Coincidências da vida, o placar foi aberto em Wembley pelo camisa 10, Dalian Atkinson, que não tinha nenhuma relação familiar com Ron. Coincidências da vida, Dean Saunders desviou cobrança de falta na primeira trave e fez 2 a 0, mas também não era parente do outro Ron da história do Aston Villa (Dean era filho de Roy, jogador do Liverpool nos anos cinquenta).

Mark Hughes ainda descontou para o United, mas, nos acréscimos, Saunders cobrou pênalti para o Aston Villa comemorar seu primeiro título desde a Supercopa da Europa de 1982. “A ficha só caiu depois, mas eles estavam tentando conquistar a Tríplice Coroa doméstica. Teriam sido os primeiros a fazer isso”, disse Ron Atkinson, ao Birmingham Mail.
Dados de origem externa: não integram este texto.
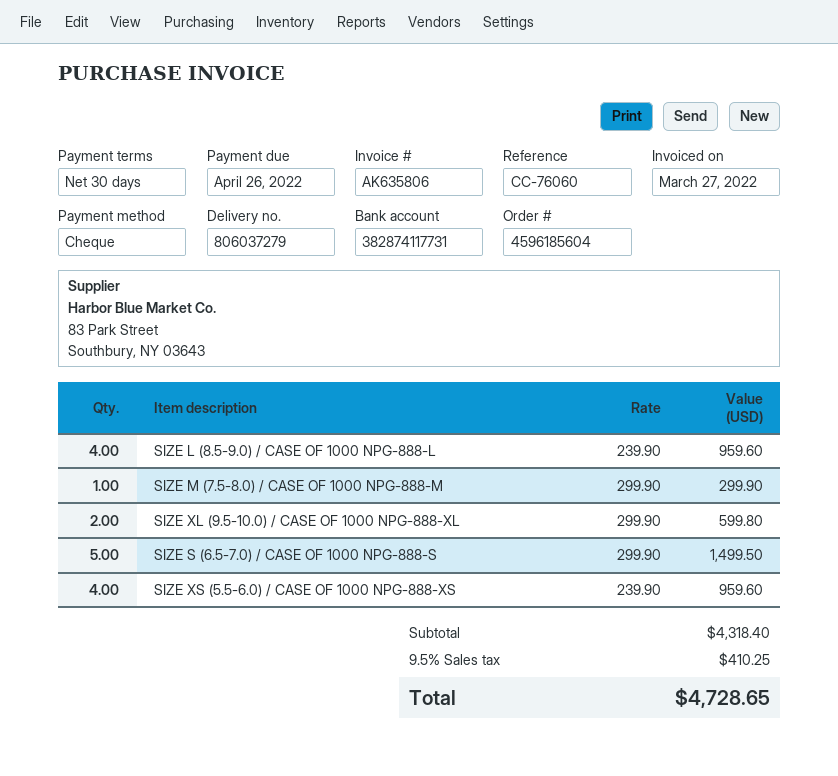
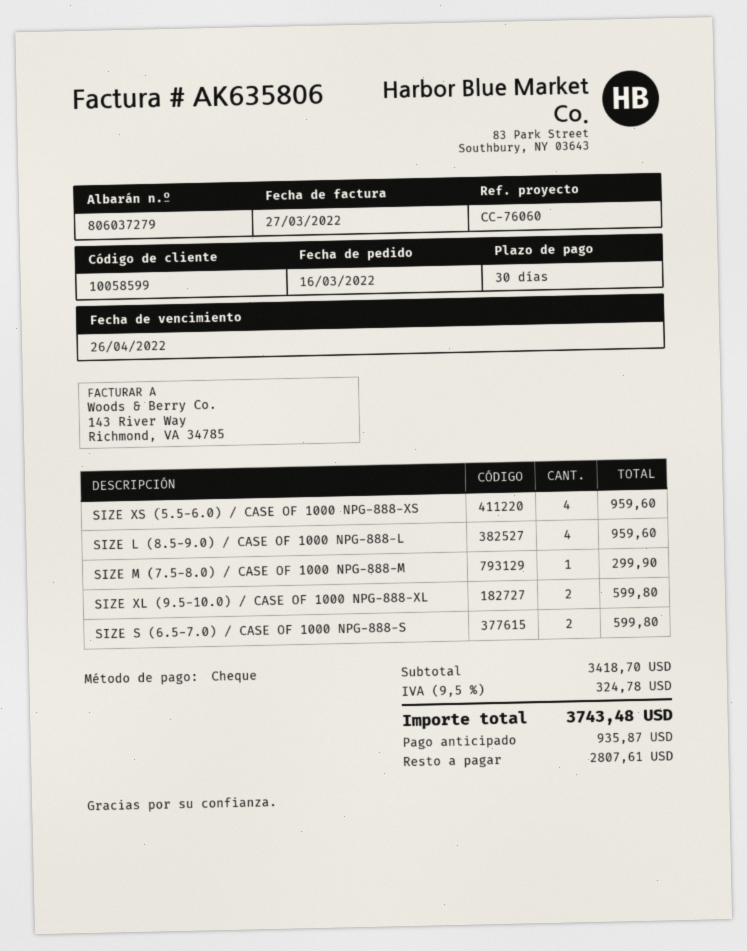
SIZE S (6.5-7.0) / CASE OF 1000 NPG-888-S: 5 for 1499.50 -> 2 for 599.80
subtotal: 4318.40 -> 3418.70
tax: 9.5% = 410.25 -> 9.5% = 324.78
total: 4728.65 -> 3743.48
1995/96 – Aston Villa 3 x 0 Leeds

Herói do título da Copa da Liga de 1977, Brian Little comandaria outra final, mas, desta vez, a partir do banco de reservas. Foi o substituto de Ron Atkinson e aquela temporada foi especial. Ficou em quarto lugar na Premier League, chegou à semifinal da Copa da Inglaterra e conquistou o título que até pelo menos o próximo domingo ainda é o último da história do Aston Villa.

Aquele time tinha alguns nomes conhecidos. Entre eles, Gareth Southgate, atual treinador da seleção inglesa, e Savo Milosevic, atual chefe do Partizan. O goleiro era Mark Bosnich, e o atacante, Dwight Yorke, que defenderiam o Manchester United muito em breve.

O Leeds havia conquistado a última edição do Campeonato Inglês antes da Premier League, alternou campanhas ruins com dois quintos lugares e não foi páreo para o Aston Villa naquela tarde em Wembley.

Milosevic abriu o placar com um golaço, aos 20 minutos. Acertou uma bomba de canhota no ângulo de John Lukic. No segundo tempo, Ian Taylor dobrou a vantagem do Villa pegando de primeira da entrada da área. Mais tarde, Milosevic puxou o contra-ataque e rolou para Yorke colocar o título fora do alcance do Leeds United.

As derrotas

James Milner, de pênalti, abriu o placar na última vez em que o Aston Villa disputou uma final de Copa da Liga Inglesa, em 2009/10. Era o time de Martin O’Neill que se estabeleceu na parte de cima da tabela da Premier League e disputou algumas edições da Liga Europa/Copa da Uefa. Michael Owen e Wayne Rooney, porém, viraram a partida a favor do Manchester United.

Aquela foi a terceira vez que o Aston Villa foi vice-campeão da Copa da Liga. A primeira havia sido em 1962/63, dois anos depois de ganhar a edição inaugural do torneio. E foi uma derrota bem dolorida para o time de Joe Mercer, contra o grande rival Birmingham.

A outra foi em 1970/71, em meio ao pior momento da história do clube. Disputava a terceira divisão pela primeira vez e terminaria a liga em quarto lugar, sem conseguir o acesso. E não havia muito o que fazer contra o grande Tottenham de Bill Nicholson. Até conseguiu segurar o 0 a 0 por um bom tempo, mas Martin Chivers marcou duas vezes depois dos 33 minutos do segundo tempo e garantiu o título aos Spurs.